From NPR News, this is ALL THINGS CONSIDERED. I'm Melissa Block.

MADELEINE BRAND, host:

And I'm Madeleine Brand.

Here in Los Angeles, the police chief is better known than some of the celebrities in town. William Bratton is one of the most highly respected police chiefs in America. And that's why a lot of people were shocked today when he said he is resigning to take a job in the private sector. Not even his boss -the mayor - knew what Bratton was planning.

NPR's Ina Jaffe covered today's big announcement. She joins me now from City Hall. And Ina, why is he going? I understand he has a couple of years left on his contract.

INA JAFFE: Yeah, he does, Madeleine. But he just got an offer that was too good to refuse, as they say. In this case, it was from a company called Altegrity. It's based in New York. And what he's going to be doing there is starting and building a new division for the company. He's going to be going all over the world and working with emerging democracies and post-conflict nations and trying to teach them everything that he's learned in his career about how to run a first-rate civilian police force.

BRAND: All right. Let's listen to a bit what Chief Bratton had to say today as he announced his resignation.

Mr. WILLIAM BRATTON (Former Chief of Police, Los Angeles): When you love what you do, when you love the people you get to do it with, when you love the way you do it, it was never a good time to leave. But there was a right time. And for me personally and professionally at this time, it is the right time.

BRAND: Ina, William Bratton is given credit for overhauling the Los Angeles Police Department that was just rocked by scandal. What has he done to turn things around?

JAFFE: Well, you're right about the scandal. It was known as the Rampart Scandal in the 1990s. Police officers, anti-gang officers were accused of framing suspects and beating them and stealing drugs and money. And so the department was under a big consent decree from the Justice Department, (unintelligible) Justice Department. And he put into place every single thing -just about - that was asked of this department by the federal government.

And that decree was just lifted, finally, after years, a couple of weeks ago. And so that's one reason that he can move on. He put in a computerized way of monitoring crime that showed where crime was worse in the city and what needed the most attention. It was very time sensitive. And that is credited with having the lowest crime rates in the city in some categories of crime since the 1950s.

BRAND: All right, so what's next for the LAPD? Where are they going to find another chief Bratton?

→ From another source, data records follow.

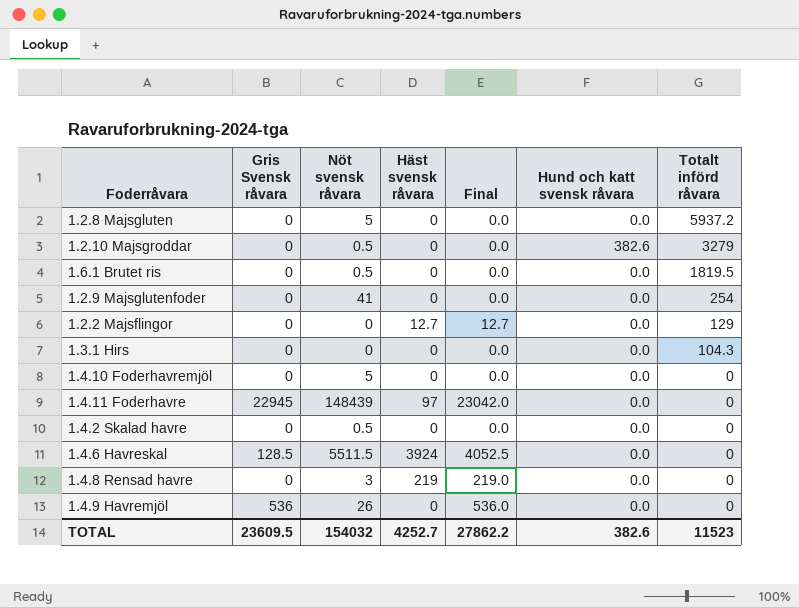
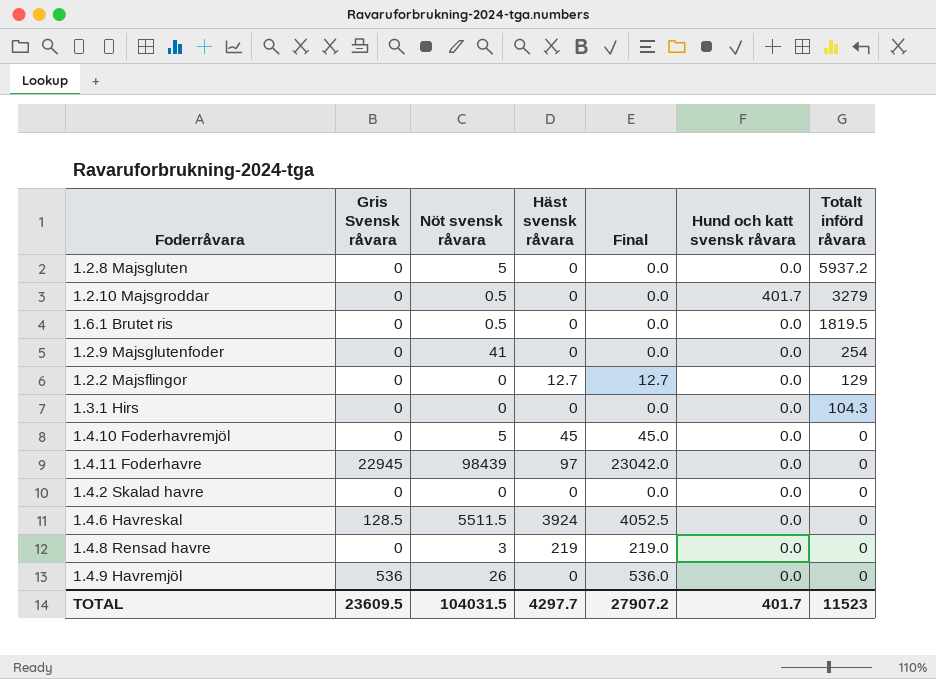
1.2.10 Majsgroddar | Hund och katt svensk råvara: 382.6 -> 401.7
1.4.10 Foderhavremjöl | Häst svensk råvara: 0 -> 45
1.4.10 Foderhavremjöl | Final: 0.0 -> 45.0
1.4.11 Foderhavre | Nöt svensk råvara: 148439 -> 98439
1.4.2 Skalad havre | Nöt svensk råvara: 0.5 -> 0
TOTAL | Nöt svensk råvara: 154032 -> 104031.5
TOTAL | Häst svensk råvara: 4252.7 -> 4297.7
TOTAL | Final: 27862.2 -> 27907.2
TOTAL | Hund och katt svensk råvara: 382.6 -> 401.7

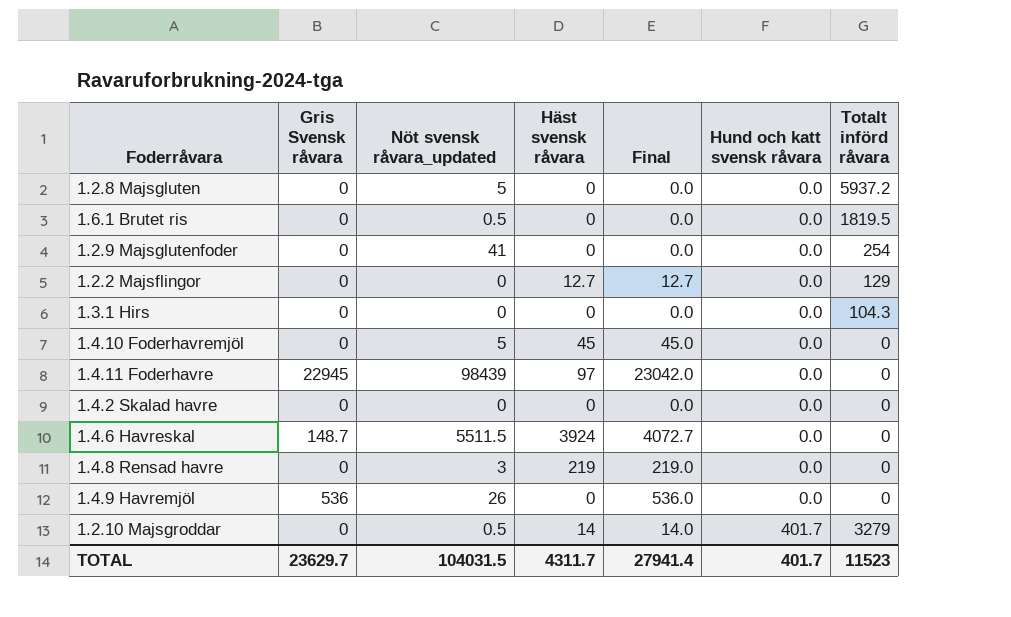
row order: Totalt införd råvara descending -> Hund och katt svensk råvara ascending
column name: Nöt svensk råvara -> Nöt svensk råvara_updated
1.4.6 Havreskal | Gris Svensk råvara: 128.5 -> 148.7
1.4.6 Havreskal | Final: 4052.5 -> 4072.7
1.2.10 Majsgroddar | Häst svensk råvara: 0 -> 14
1.2.10 Majsgroddar | Final: 0.0 -> 14.0
TOTAL | Gris Svensk råvara: 23609.5 -> 23629.7
TOTAL | Häst svensk råvara: 4297.7 -> 4311.7
TOTAL | Final: 27907.2 -> 27941.4

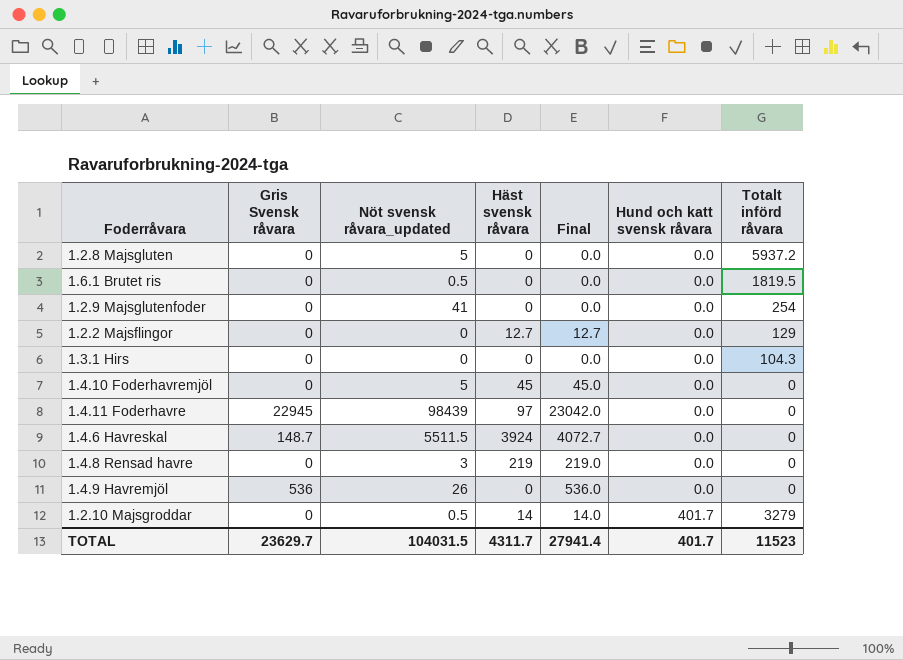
row 1.4.2 Skalad havre: 0 | 0 | 0 | 0.0 | 0.0 | 0 -> none

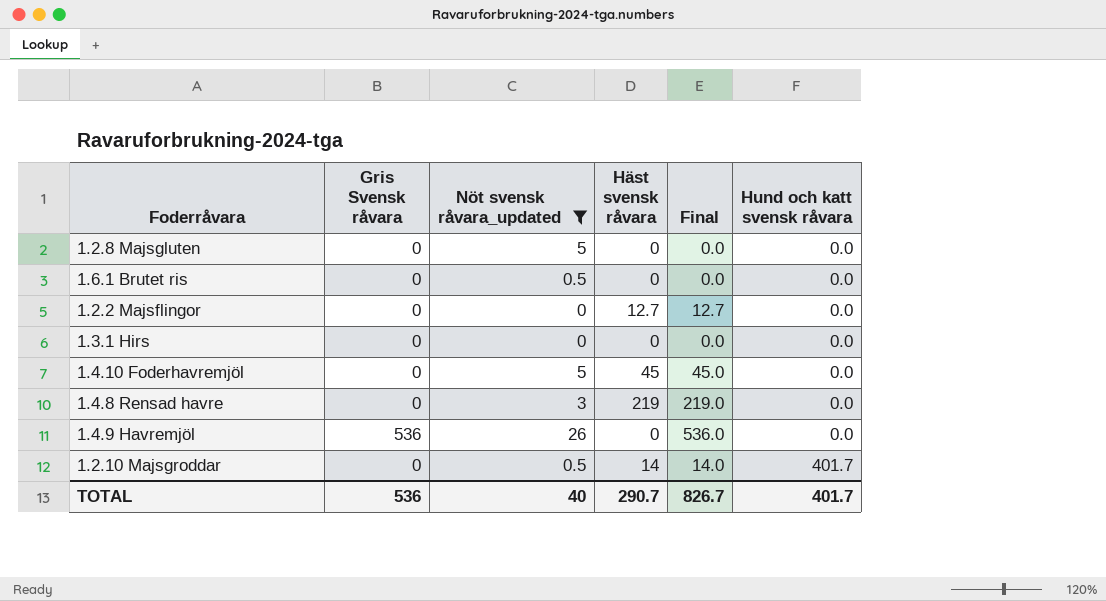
filter: none -> Nöt svensk råvara_updated <= 26
column Totalt införd råvara | position: 7 -> none
TOTAL | Gris Svensk råvara: 23629.7 -> 536
TOTAL | Nöt svensk råvara_updated: 104031.5 -> 40
TOTAL | Häst svensk råvara: 4311.7 -> 290.7
TOTAL | Final: 27941.4 -> 826.7

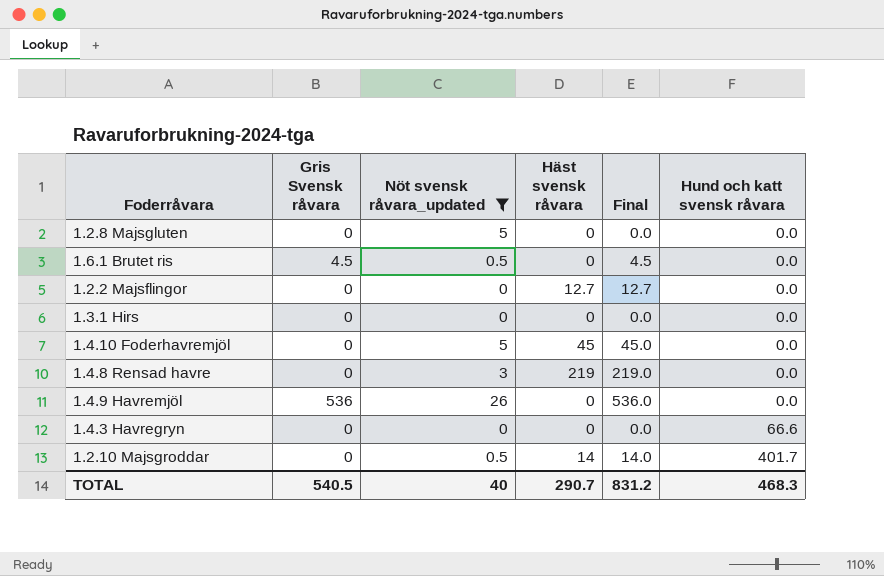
1.6.1 Brutet ris | Gris Svensk råvara: 0 -> 4.5
1.6.1 Brutet ris | Final: 0.0 -> 4.5
row 1.4.3 Havregryn: none -> 0 | 0 | 0 | 0.0 | 66.6
TOTAL | Gris Svensk råvara: 536 -> 540.5
TOTAL | Final: 826.7 -> 831.2
TOTAL | Hund och katt svensk råvara: 401.7 -> 468.3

JAFFE: Well, they say they can find one within their ranks. Now, the search for the next chief is going to be open to anybody from anywhere who wants to apply. But the mayor and the chief both spoke very highly of the command structure that Bratton had put in place in the LAPD and said that there were plenty of qualified people right here to carry on his work.

BRAND: Thank you, Ina.

JAFFE: You're welcome, Madeleine.

BRAND: That's NPR's Ina Jaffe reporting from City Hall in Los Angeles on William Bratton's decision to resign as Los Angeles police chief.